■ ACTION ITEM ■
Go to the line containing "background:#fdfdc8; border:1px solid" in the records below and retype from there through the final line, exactly.

---------- RECORDS TO USE

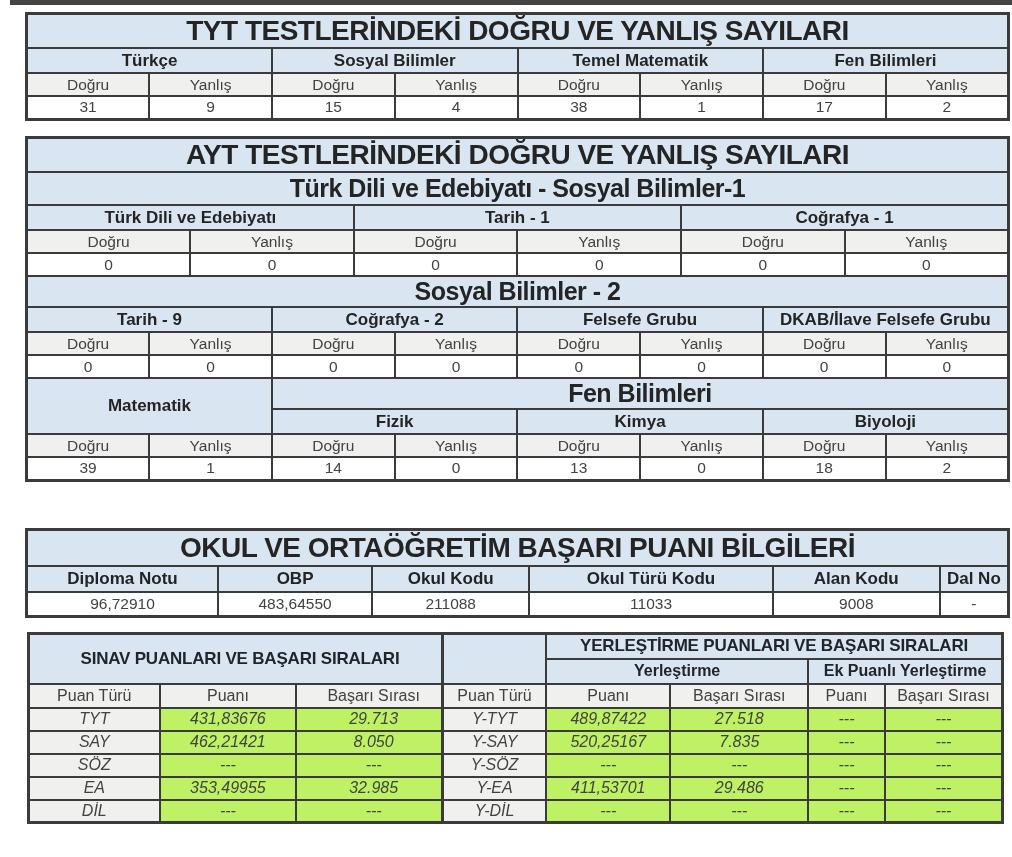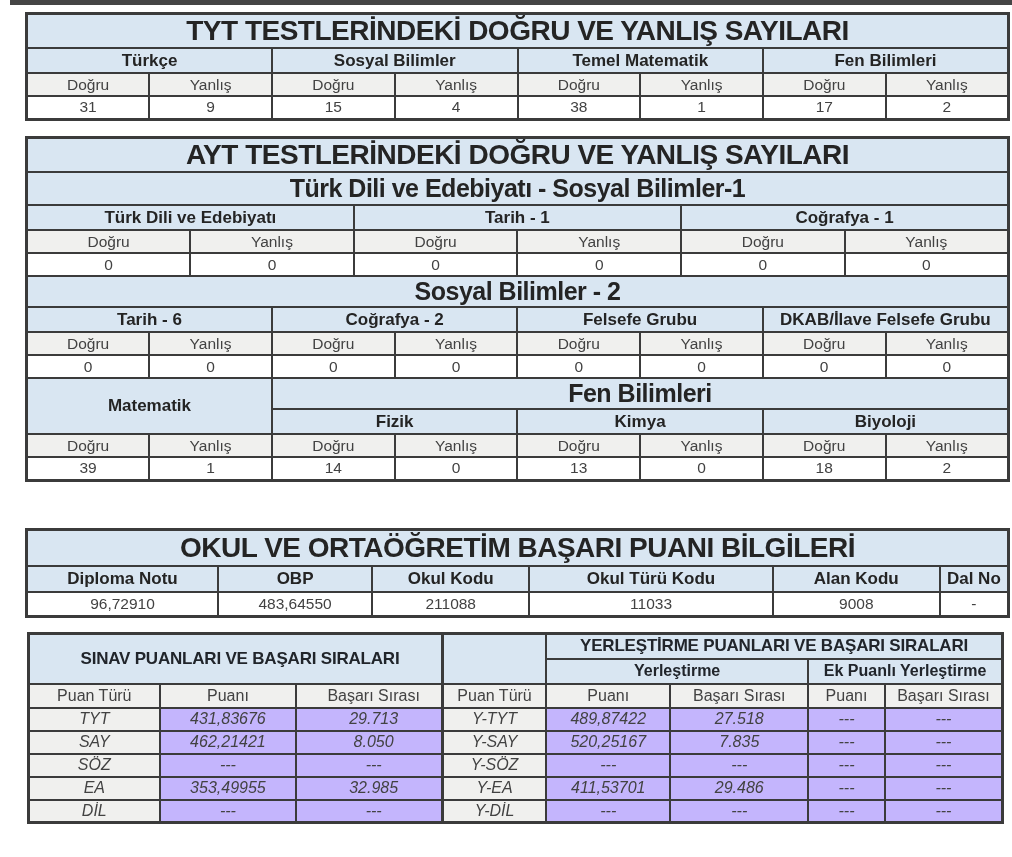--- a/index.html
+++ b/index.html
@@ -16,7 +16,7 @@
   .page{position:relative;width:1012px;height:857px;background:#fff;overflow:hidden;}
   .band{position:absolute;top:0;left:10px;width:1002px;height:5px;background:var(--band-col);}
 
-  table{border-collapse:collapse;table-layout:fixed;position:absolute;background:#c4b5fd;}
+  table{border-collapse:collapse;table-layout:fixed;position:absolute;background:#bef264;}
   table{border:3px solid var(--border-col);}
   td{border:2px solid var(--border-col);text-align:center;vertical-align:middle;
      overflow:hidden;white-space:nowrap;padding:0;color:var(--text-mid);}

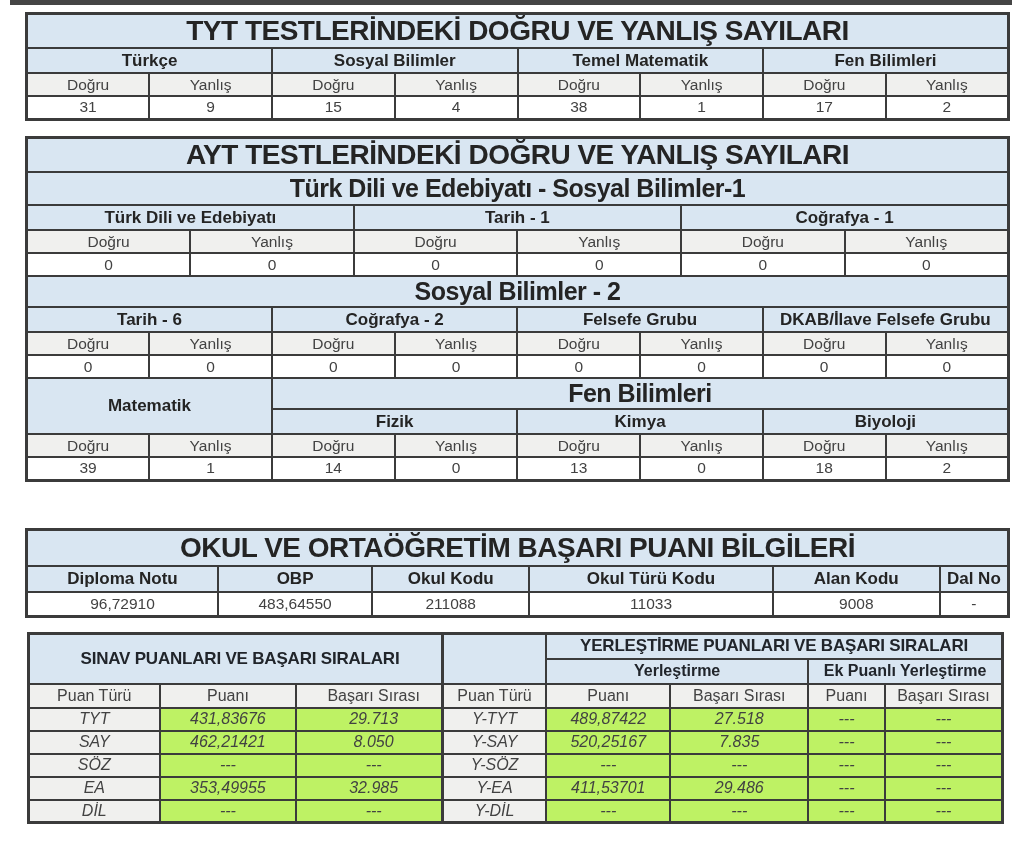--- a/index.html
+++ b/index.html
@@ -165,7 +165,7 @@
       <td colspan="24" class="blue s-title">Sosyal Bilimler - 2</td>
     </tr>
     <tr class="r-ghead">
-      <td colspan="6" class="blue g-head">Tarih - 6</td>
+      <td colspan="6" class="blue g-head">Tarih - 9</td>
       <td colspan="6" class="blue g-head">Coğrafya - 2</td>
       <td colspan="6" class="blue g-head">Felsefe Grubu</td>
       <td colspan="6" class="blue g-head">DKAB/İlave Felsefe Grubu</td>

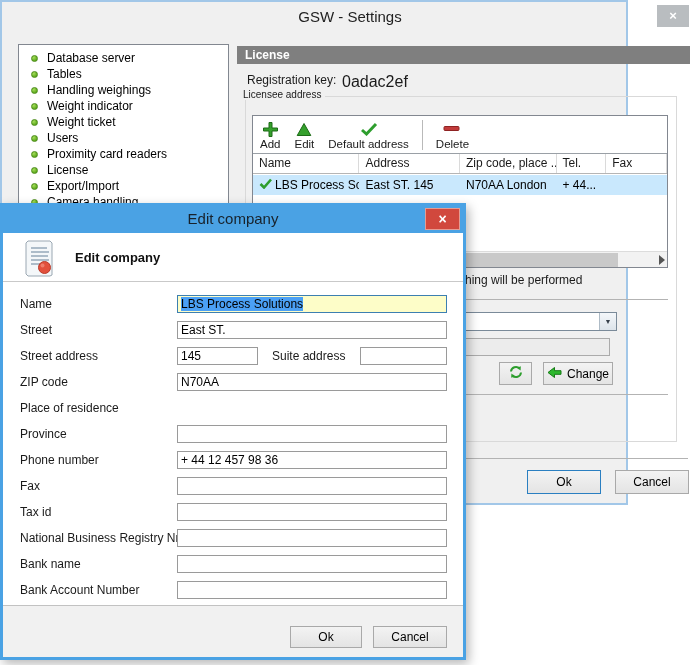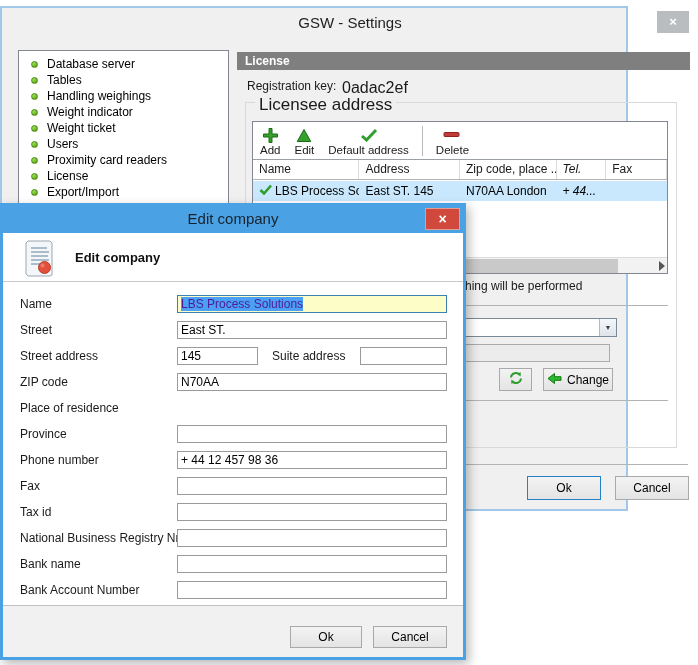--- a/index.html
+++ b/index.html
@@ -8,7 +8,7 @@
 
   
   .main-window { position:absolute; left:0; top:0; width:628px; height:505px;
-    background:#f0f0f0; border:2px solid #a2c7e8;margin-top:6px; }
+    background:#f0f0f0; border:2px solid #a2c7e8; }
   .mw-title { position:absolute; left:0; top:6px; width:696px; text-align:center;
     font-size:15px; color:#1f1f1f; }
   .mw-close { position:absolute; left:655px; top:3px; width:32px; height:22px;

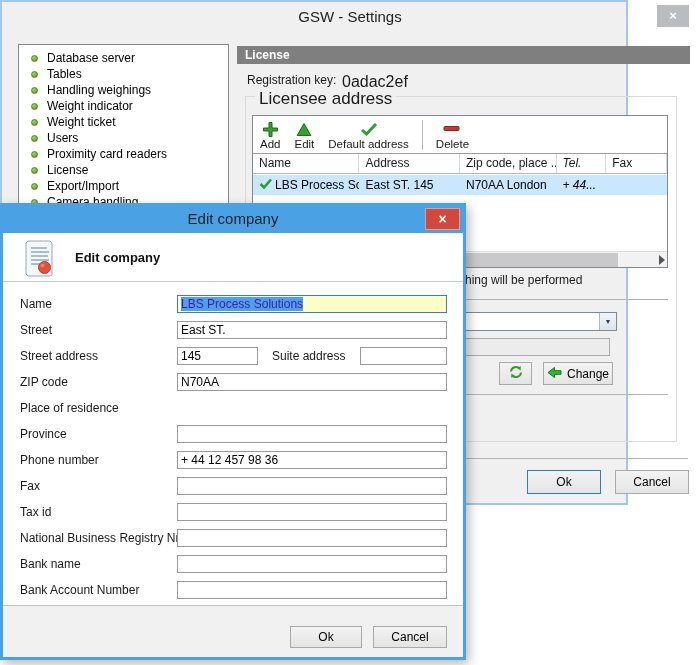--- a/index.html
+++ b/index.html
@@ -31,8 +31,8 @@
 
   .groupbox { position:absolute; left:243px; top:94px; width:432px; height:346px;
     border:1px solid #d9d9d9; }
-  .gb-label { position:absolute; left:253px; top:87px; background:#f0f0f0;
-    font-size:17px; color:#1a1a1a; padding:0 4px;text-align:right; }
+  .gb-label { position:absolute; left:237px; top:87px; background:#f0f0f0;
+    font-size:10px; color:#1a1a1a; padding:0 4px;text-align:right; }
 
   .listbox { position:absolute; left:250px; top:113px; width:416px; height:153px;
     background:#ffffff; border:1px solid #828790; }

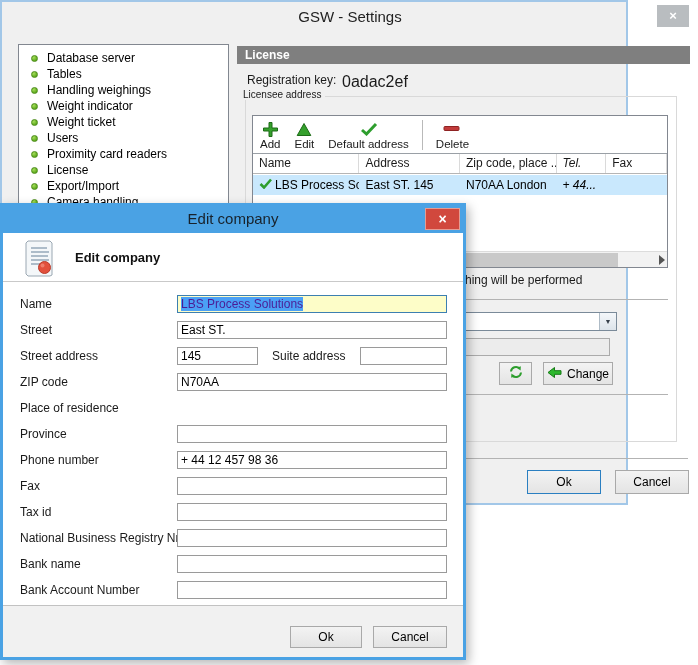--- a/index.html
+++ b/index.html
@@ -51,7 +51,7 @@
     font-size:12px; color:#000; background:#c9e8fd; align-items:center; }
   .trow .cell { padding:0 4px 0 6px; overflow:hidden; white-space:nowrap;
     display:flex; align-items:center; }
-  .c0 { width:107px; } .c1 { width:101px; } .c2 { width:97px; } .c3 { width:50px;font-style:italic; } .c4 { width:61px; }
+  .c0 { width:107px; } .c1 { width:101px; } .c2 { width:97px; } .c3 { width:50px; } .c4 { width:61px; }
 
   .hscroll { position:absolute; left:0; bottom:0; width:100%; height:16px;
     background:#f2f2f2; border-top:1px solid #dcdcdc; }

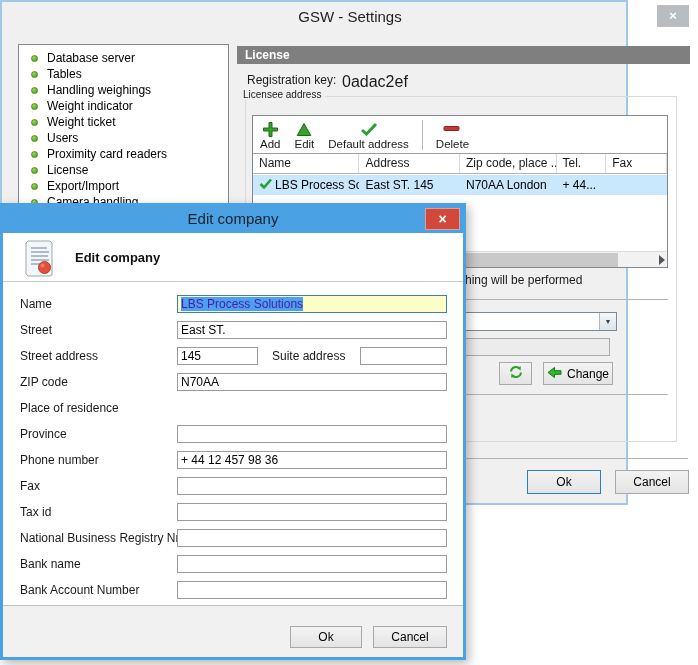--- a/index.html
+++ b/index.html
@@ -99,7 +99,7 @@
     border:1px solid #9a9a9a; font-size:12px; color:#000; padding:1px 3px 0 3px;
     overflow:hidden; white-space:nowrap; }
   .name-field { background:#fdfdc8; border:1px solid #3c7fb1; }
-  .sel { background:#4ba0f5; color:#4c1d95; }
+  .sel { background:#4ba0f5; color:#000000; }
   .dlg-btnbar { position:absolute; left:0; top:399px; width:460px; height:52px;
     background:#f1f1f1; border-top:1px solid #c2c2c2; }
   .dlg-ok     { position:absolute; left:287px; top:20px; width:72px; height:22px; }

--------------------

■ ANSWER ■
   .name-field { background:#fdfdc8; border:1px solid #3c7fb1; }
-  .sel { background:#4ba0f5; color:#4c1d95; }
+  .sel { background:#4ba0f5; color:#000000; }
   .dlg-btnbar { position:absolute; left:0; top:399px; width:460px; height:52px;
     background:#f1f1f1; border-top:1px solid #c2c2c2; }
   .dlg-ok     { position:absolute; left:287px; top:20px; width:72px; height:22px; }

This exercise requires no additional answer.